Este texto não se coaduna com uma leitura superficial nem ideias preconcebidas. Muito menos tem um juízo de intenção. O que procura fazer é enquadrar o debate sobre a crescente pressão política contra os “não vacinados” no combate à Covid-19, quando os olhos estão postos na tão ansiada fase endémica.
Por todo o mundo habituámo-nos aos certificados digitais na gestão da vida quotidiana. Eles atestam quem entra, quando e como num vasto conjunto de espaços de lazer, cultura, educação e saúde. Caminhámos para os certificados 3G que englobam o comprovativo de vacina, de recuperação de doença ou da realização de teste. A ampla legitimidade que lhes foi atribuída é fácil de perceber: as pessoas conservam a autonomia sobre a sua esfera individual, o que foi uma vitória particularmente importante à saída da fase dos confinamentos gerais. Compete às pessoas escolher se querem ou não entrar; se aceitam ou rejeitam a vacina; se fazem ou não fazem teste.

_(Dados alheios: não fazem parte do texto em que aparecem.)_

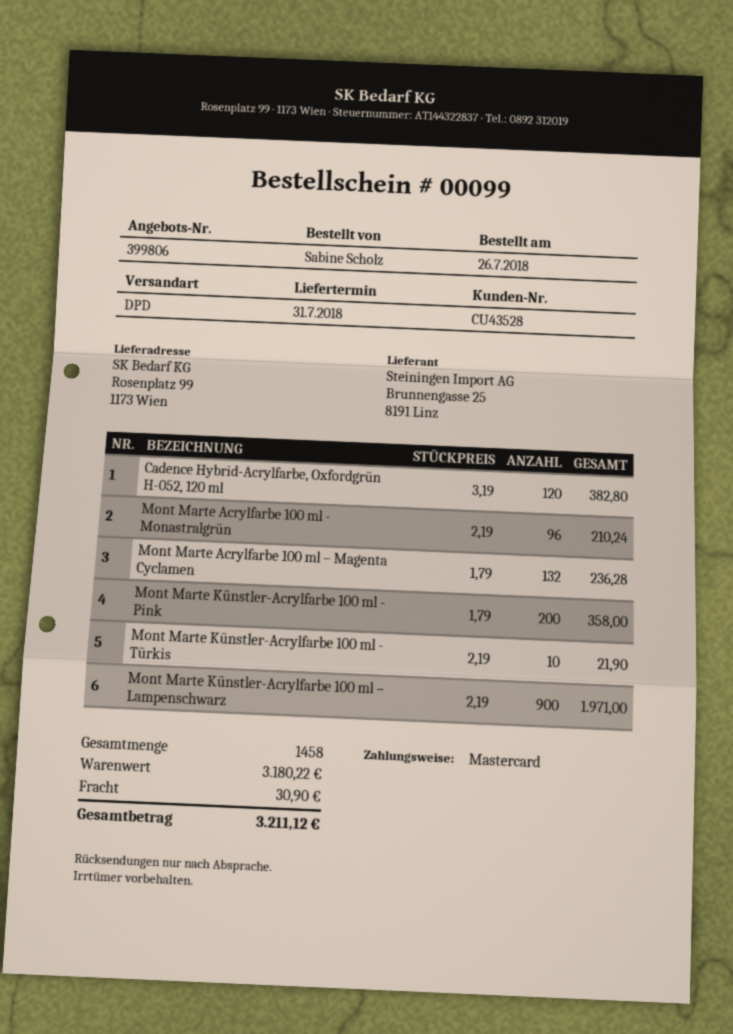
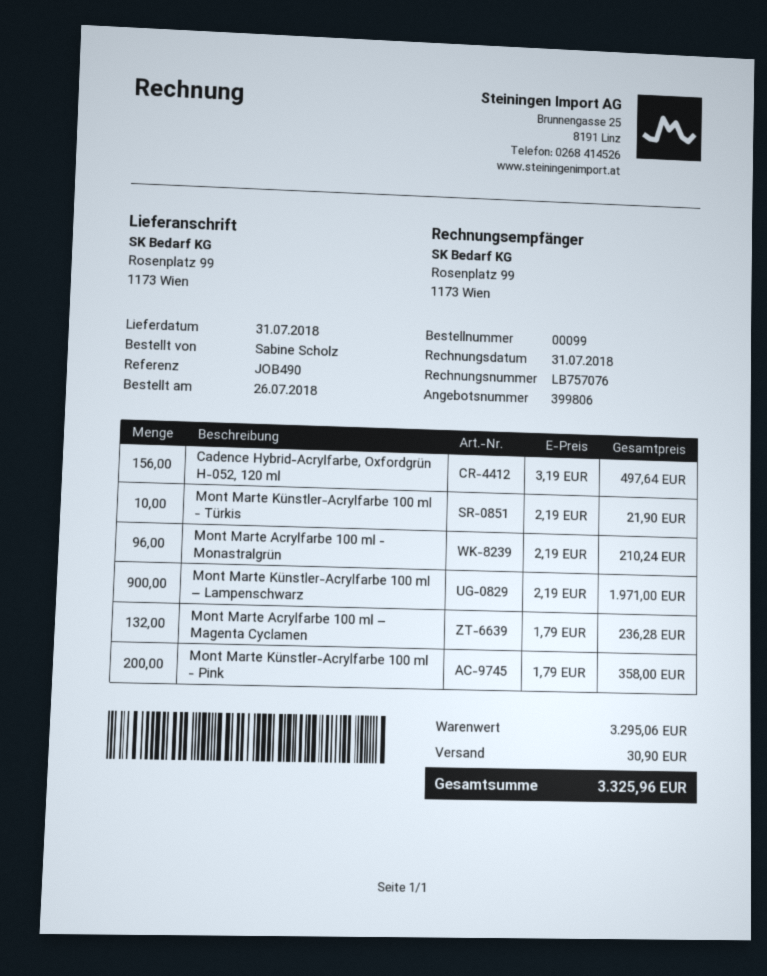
Cadence Hybrid-Acrylfarbe, Oxfordgrün H-052, 120 ml: 120 x 3.19 = 382.80 -> 156 x 3.19 = 497.64
subtotal: 3180.22 -> 3295.06
total: 3211.12 -> 3325.96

Contudo, o avançar do tempo trouxe dúvidas sobre o futuro dos certificados 3G. Em rigor, estas dúvidas não são consensuais no panorama internacional. Na Dinamarca, Suécia ou Suíça, os certificados permanecem tal como estavam. Noutros países, incluindo Portugal, Alemanha ou França, as opções dividem-se entre certificados 2G (comprovativo de vacina e de recuperação da doença) e 2G+ (comprovativo de vacina com reforço e de recuperação da doença). Dependendo dos casos, os certificados 2G e 2G+, tanto substituem como coexistem com os certificados 3G, em função de determinados espaços (instituições de saúde, bares, discotecas, restaurantes).
Os certificados 2G e 2G+ representam a primeira de duas estratégias para pressionar os “não vacinados”. A pressão visa aumentar a adesão à vacinação. Nos países onde há maior hesitação vacinal, a tal autonomia que permite às pessoas optar pela testagem em detrimento das vacinas está a pressionar os sistemas de saúde, sobretudo no quadro da variante Ómicron. Acrescem os custos da política de testagem massiva, a dificuldade de mobilização contínua de infraestruturas e profissionais e a pegada ecológica. Também a crescente pressão para abdicar da testagem massiva em alternativa aos rastreios típicos da gripe através de redes-sentinela.
A segunda estratégia de pressão aos “não vacinados” é por via da vacinação obrigatória. A Áustria foi o primeiro país europeu a aprová-la enquanto o debate vai crescendo na generalidade dos países.
A vacinação obrigatória suscita reações imediatas, daí a necessidade de um melhor enquadramento desta medida. Tenta resolver o precedente criado pelos certificados digitais. Diferenciar os cidadãos no acesso a espaços coletivos quotidianos não tem paralelo em regimes democráticos e em tempo de paz. Além disso, obriga a que os cidadãos assumam o papel de porteiro ou polícia de outros cidadãos. Tudo isto é questionável do ponto de vista constitucional, daí o entendimento de respeito pelo princípio da igualdade através da obrigatoriedade das vacinas.
Há ainda que considerar que a vacinação obrigatória não abre precedentes. Por isso, é imprudente considerar esta opção como uma súbita tendência repressiva dos Estados sobre as liberdades individuais. Campanhas de vacinação obrigatória contra o sarampo, a poliomielite, a rubéola ou o tétano existiram e existem com resultados positivos no controlo de surtos e na coesão social. Mesmo na gestão da Covid-19, a vacinação já é obrigatória para diversos grupos ocupacionais: profissionais de saúde (Grécia, Itália, França, Hungria), professores (Itália, Nova Zelândia, Canadá), trabalhadores de lares/residências (Itália) ou forças de segurança (Itália, França).
Mas esta medida deve sempre ser enquadrada como a última opção entre a literacia, o diálogo e o incentivo. Apenas deve ser implementada quando a hesitação vacinal é comprovadamente o principal motivo de ameaça à saúde pública, para doenças com elevado potencial de disrupção do funcionamento das instituições e quando a vacina é o melhor método de controlo de doenças. Mesmo assim, deve ser procurado o maior consenso social e político possível e sempre com base na transparência da informação.
A dúvida é clara: tornar uma vacina obrigatória não coloca dilemas éticos? Claro que sim, mas assegurando os pressupostos acima enumerados, não pode uma minoria ruidosa comprometer o esforço de uma maioria vigilante, mas cooperante.